Secondly, the changes might point us to see that the hospice movement has much to teach about championing change (the report highlights the fact that it has shown itself to be a very adaptive movement) and about multidisciplinary work. Hospice staffs are highly multidisciplinary teams, well used to co-operative working and with a recognised short timescale between idea and implementation. Members of the different disciplines have, in order to achieve their objectives, to put aside suspicion of the ways other professionals work, to co-operate as much as possible, to overcome communication problems and to refuse to behave hierarchically.
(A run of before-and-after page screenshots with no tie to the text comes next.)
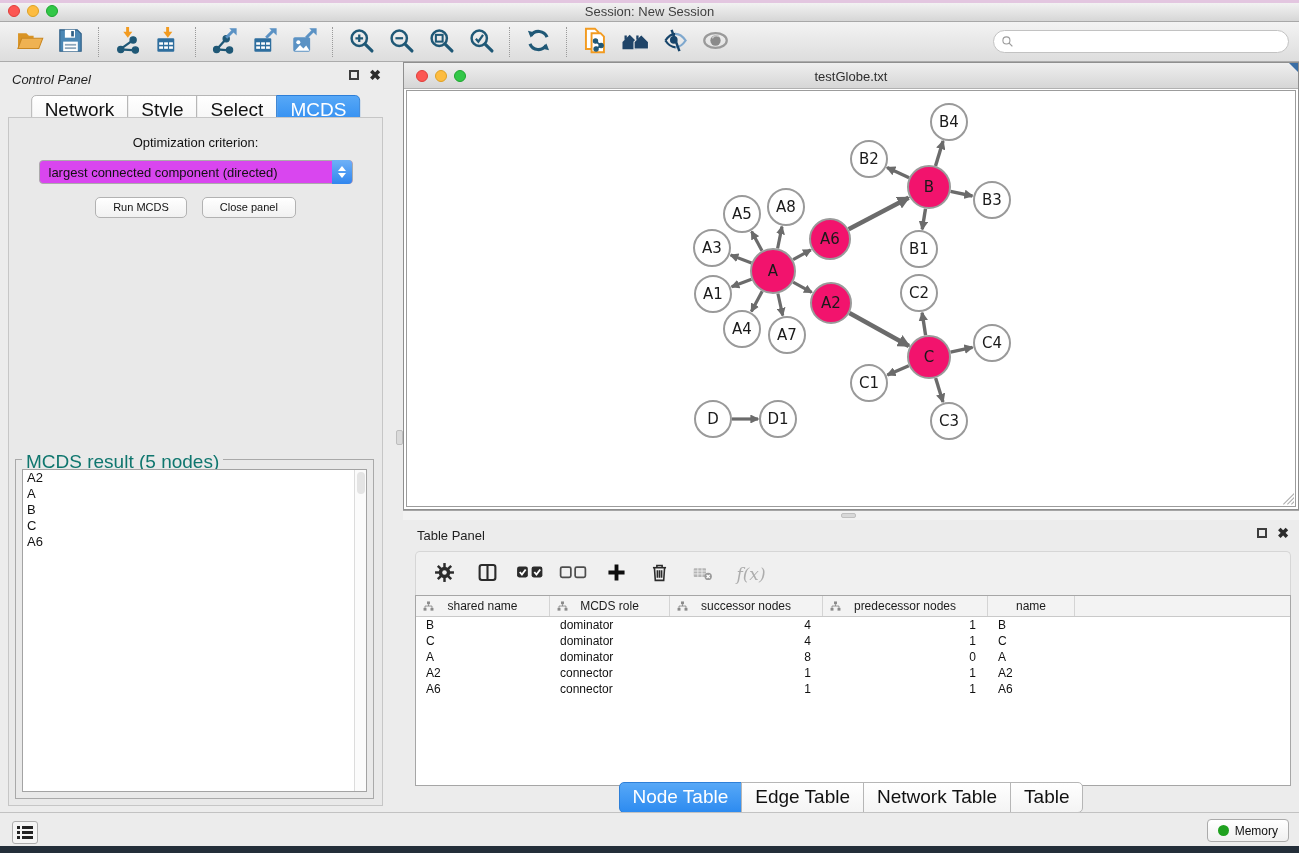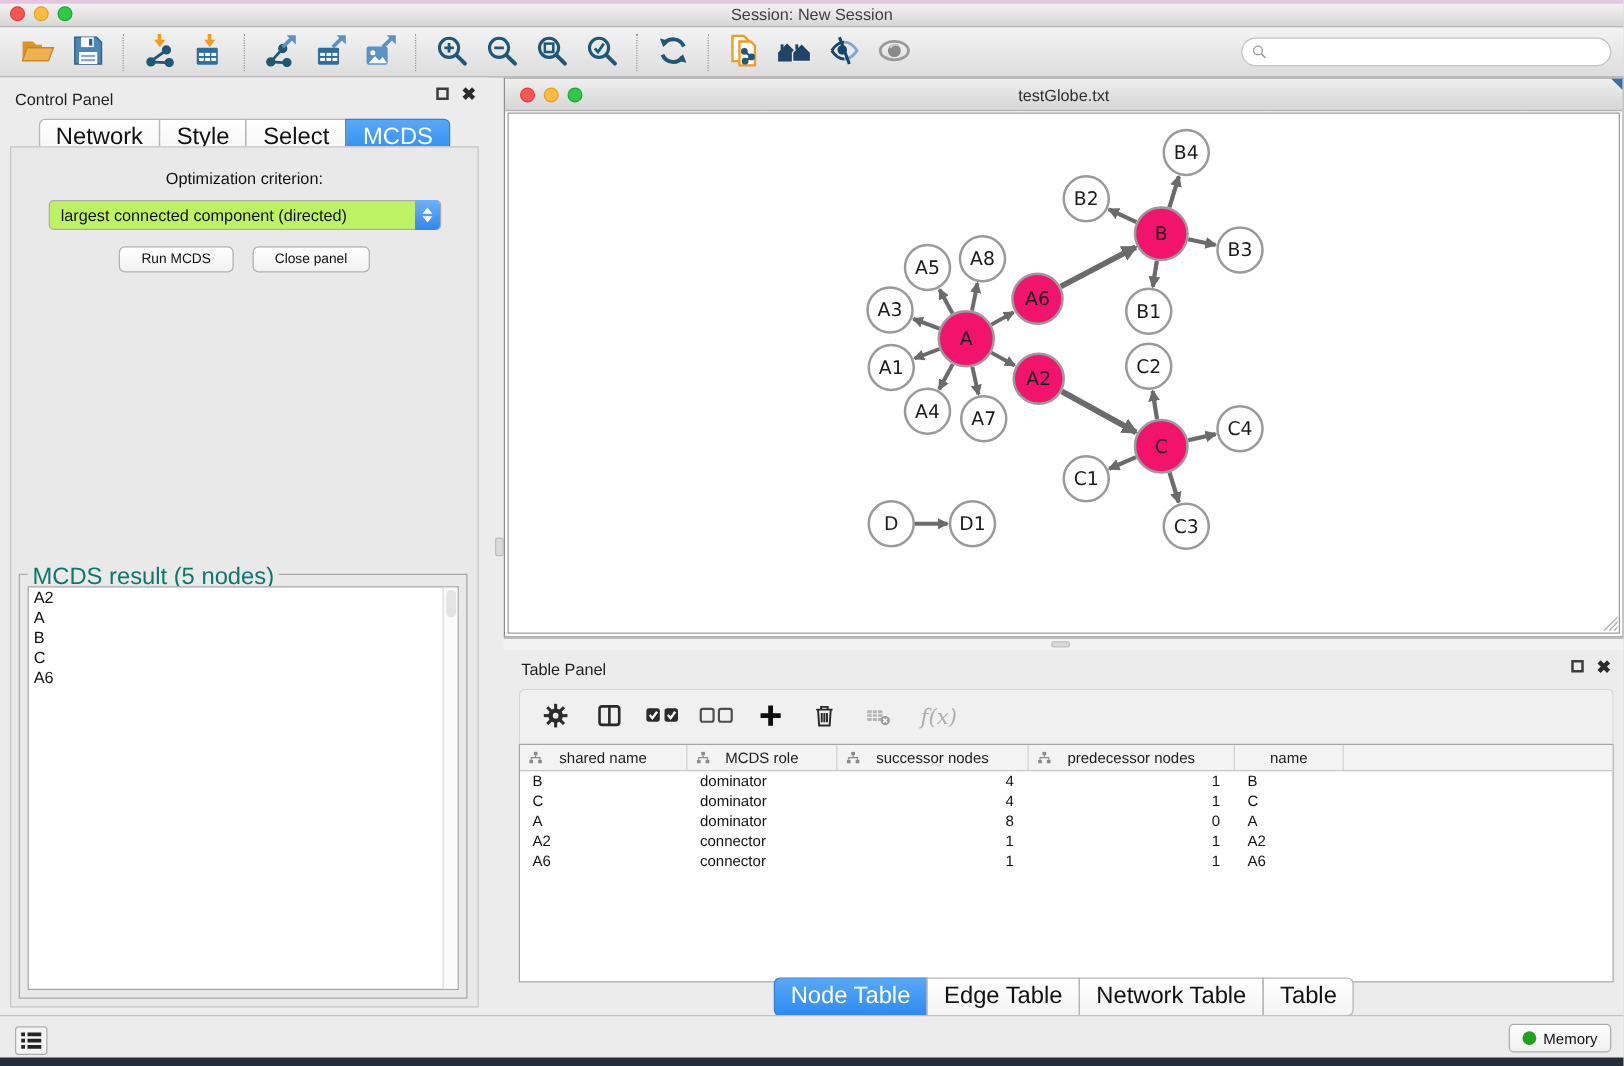--- a/index.html
+++ b/index.html
@@ -36,7 +36,7 @@
   .close-x { font-size:14px; font-weight:bold; color:#2c2c2c; line-height:10px; }
   
   .control-panel { position:absolute; left:0; top:62px; width:391px; height:750px; background:#ececec; }
-  .control-panel .panel-title { position:absolute; left:12px; top:10px; }
+  .control-panel .panel-title { position:absolute; left:12px; top:10px;font-style:italic; }
   .cp-tabs { position:absolute; top:33px; left:50%; transform:translateX(-50%); display:flex; }
   .seg-tab { padding:3px 13px 4px; background:linear-gradient(#ffffff,#f4f4f4); border:1px solid #b6b6b6;
     margin-left:-1px; font-size:19px; color:#111; white-space:nowrap; cursor:default; }

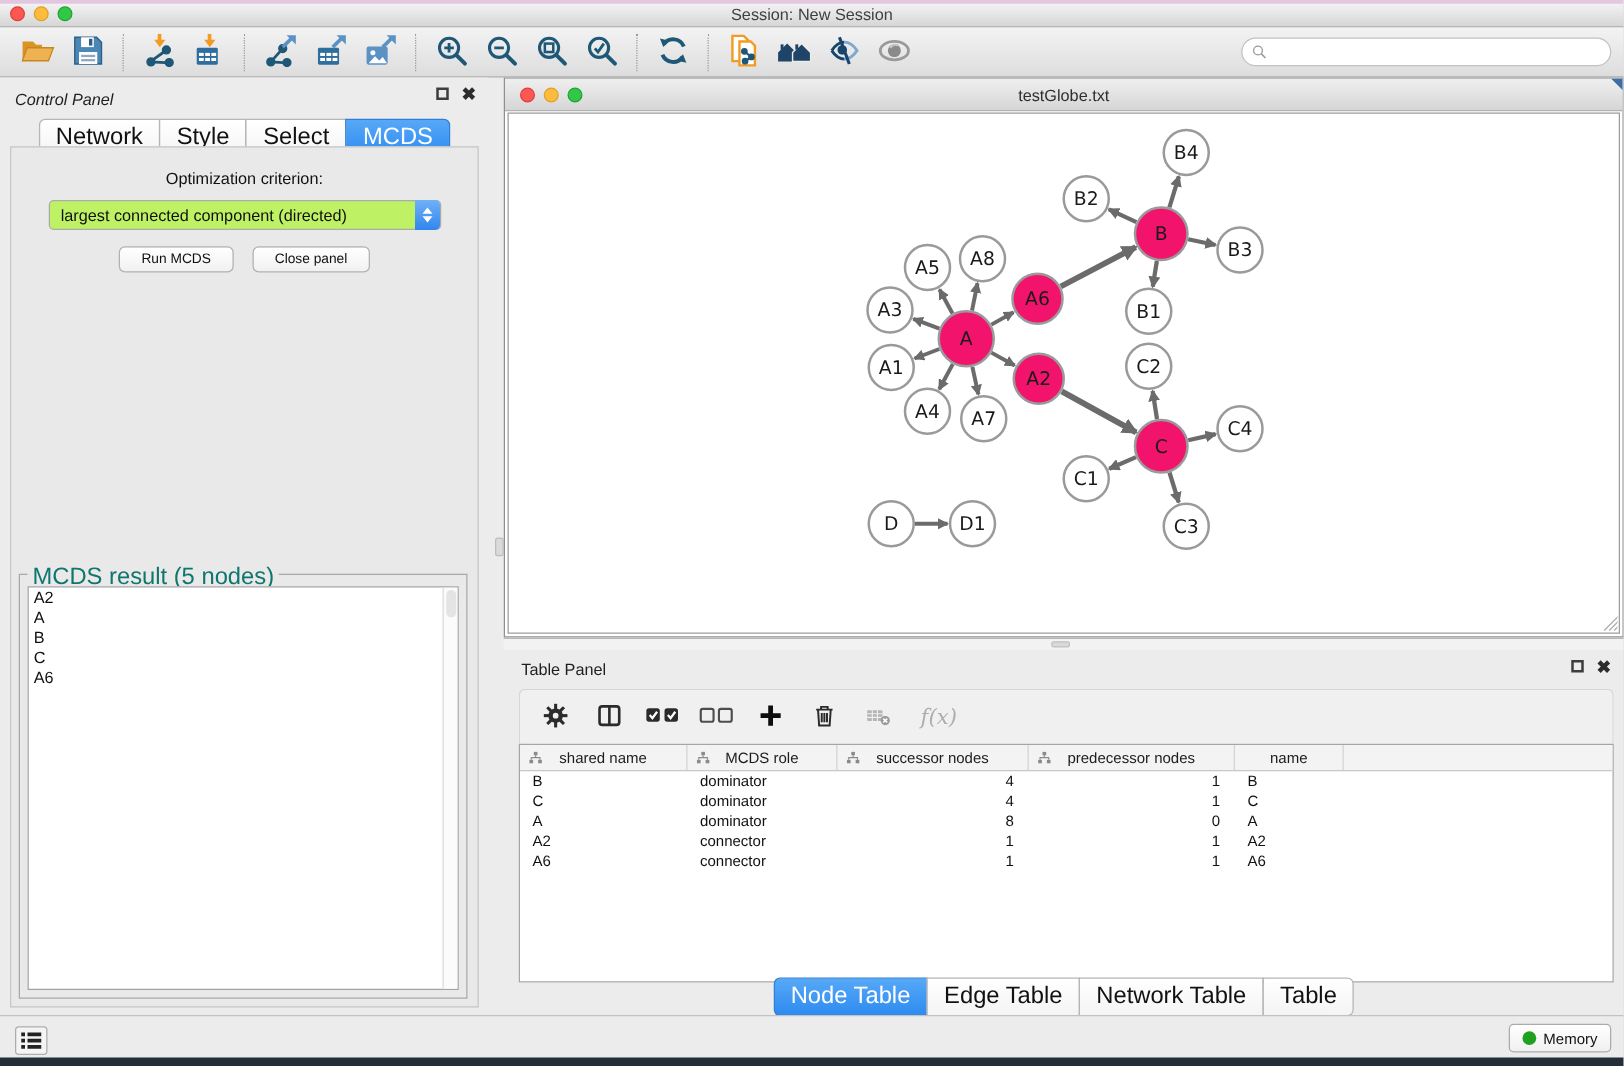--- a/index.html
+++ b/index.html
@@ -45,7 +45,7 @@
   .seg-tab.active { background:linear-gradient(#57a8f7,#2d8bf0); border-color:#2d7fd8; color:#fff; }
   .cp-content { position:absolute; left:8px; right:8px; top:55px; bottom:6px; background:#e9e9e9; border:1px solid #c6c6c6; }
   .opt-label { text-align:center; margin-top:17px; font-size:13px; color:#111; }
-  .dropdown { position:relative; width:314px; height:24px; margin:10px auto 12px; background:#bef264;
+  .dropdown { position:relative; width:314px; height:24px; margin:10px auto 12px; background:#d946ef;
     border:1px solid #ababab; border-radius:4px; }
   .dropdown .dd-text { position:absolute; left:9px; top:4px; font-size:13px; color:#111; white-space:nowrap; }
   .dd-stepper { position:absolute; right:0; top:-1px; width:20px; height:24px; border-radius:0 4px 4px 0;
Thirdly,the changes in the population age profile might prompt us to recover a respect for and an interest in the wisdom of the elderly. In a society in which death is almost the last taboo, this might be the opportunity we all need to allow stories of death to resurface and to shape the way we live our lives for good. The ability to think about and face death does all kinds of positive things to the freedom with which we live our lives - it helps us to overcome fears, it produces compassion, it teaches us to savour the present moment and to value those things that are transitional. People nearly always remark how much joy and laughter there is in a hospice.
Lastly, as Dame Clare Tickell points out, this is a wake up call to us all to recover the compassion that most of us hope is at the heart of our society. Compassion means to 'suffer with'. The Greek word that is used of Jesus 'having compassion' expresses a sense of 'gut wrenching'. You see someone's need and it effects you physically so that you are impelled to get up and do something about it. Let us not ignore the predictions of the changing shape of our society until it is too late to reach out effectively to those who are most vulnerable - the sick and the dying.